Step 2: extracting historical fault directions; for each historical fault data in the historical fault data set, the historical fault direction is extracted for its residual using singular value decomposition, as shown in fig. 3.

The method comprises the following specific steps:

for historical failure data set

Each of the historical failure data X in_l(L ═ 1, 2.. times, L), for which the residuals are left

Singular value decomposition is carried out:

the fault direction matrix is then:

wherein, U_hIs to

Matrices formed by left singular vectors when singular value decomposition is performed, D_hIs to

When singular value decomposition is carried out, a diagonal matrix formed by singular values is formed;

is to

And (4) performing matrix composed of right singular vectors when singular value decomposition is performed.

Since the residual matrix and the fault direction matrix have the same column space, the residual is corrected

The matrix formed by the left singular vectors obtained after singular value decomposition can be regarded as a fault direction matrix.

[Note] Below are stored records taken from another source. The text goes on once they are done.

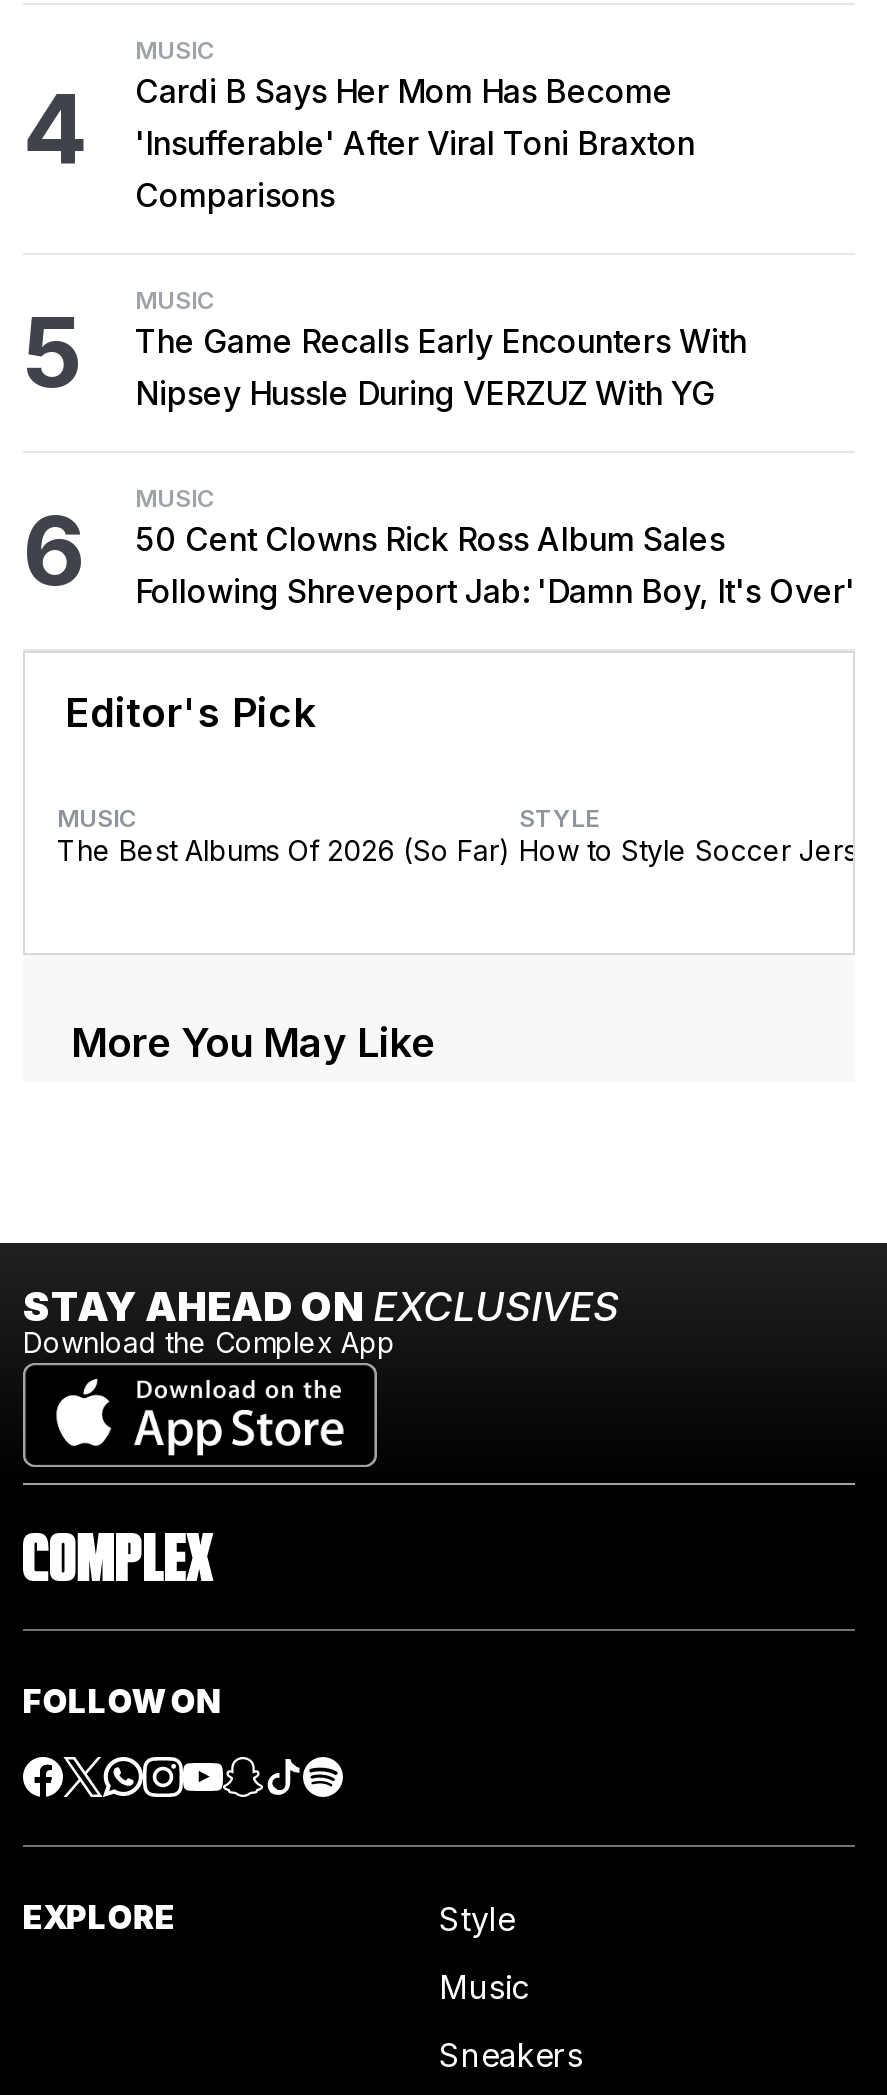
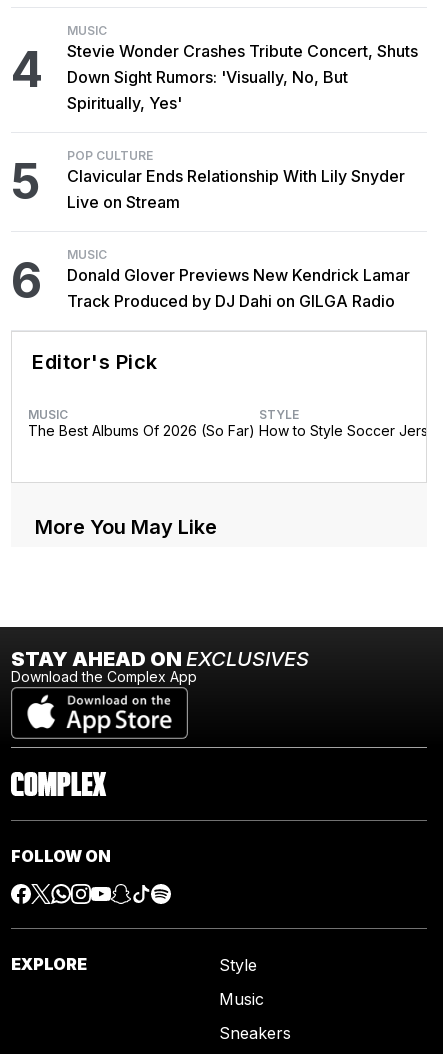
- Cardi B Says Her Mom Has Become
- 'Insufferable' After Viral Toni Braxton
- Comparisons
+ Stevie Wonder Crashes Tribute Concert, Shuts
+ Down Sight Rumors: 'Visually, No, But
+ Spiritually, Yes'

- MUSIC
- The Game Recalls Early Encounters With
- Nipsey Hussle During VERZUZ With YG
+ POP CULTURE
+ Clavicular Ends Relationship With Lily Snyder
+ Live on Stream

- 50 Cent Clowns Rick Ross Album Sales
- Following Shreveport Jab: 'Damn Boy, It's Over'
+ Donald Glover Previews New Kendrick Lamar
+ Track Produced by DJ Dahi on GILGA Radio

In this embodiment, only a single fault diagnosis problem is considered, and therefore, the fault direction matrix

Can be degraded into fault direction vectors

The single fault, that is, the single-dimensional fault, means that only one direction has a fault, and the corresponding direction is the multi-dimensional fault, which means that a plurality of directions have faults.

And step 3: and reconstructing historical faults and estimating fault amplitude values corresponding to the historical faults.

The reconstruction of the historical faults is to reconstruct the data X of each historical fault_lResidual error e of_jReconstructing along the corresponding historical fault direction extracted in step 2, and estimating the corresponding fault amplitude, specifically as follows:

each historical fault data in the historical fault data set is arranged along the corresponding fault direction

And (3) reconstruction:

wherein

For the residual of the reconstructed process data,

the magnitude of the fault estimated from the reconstruction.

It should be noted that, in the industrial process fault diagnosis method provided by the embodiment, the reconstructed object is not the original sample, i.e. not the historical data or the detected real-time data, but the residual e of the original sample_jSo as to remove large normal fluctuation under normal working conditions and avoid adverse effects on fault diagnosis.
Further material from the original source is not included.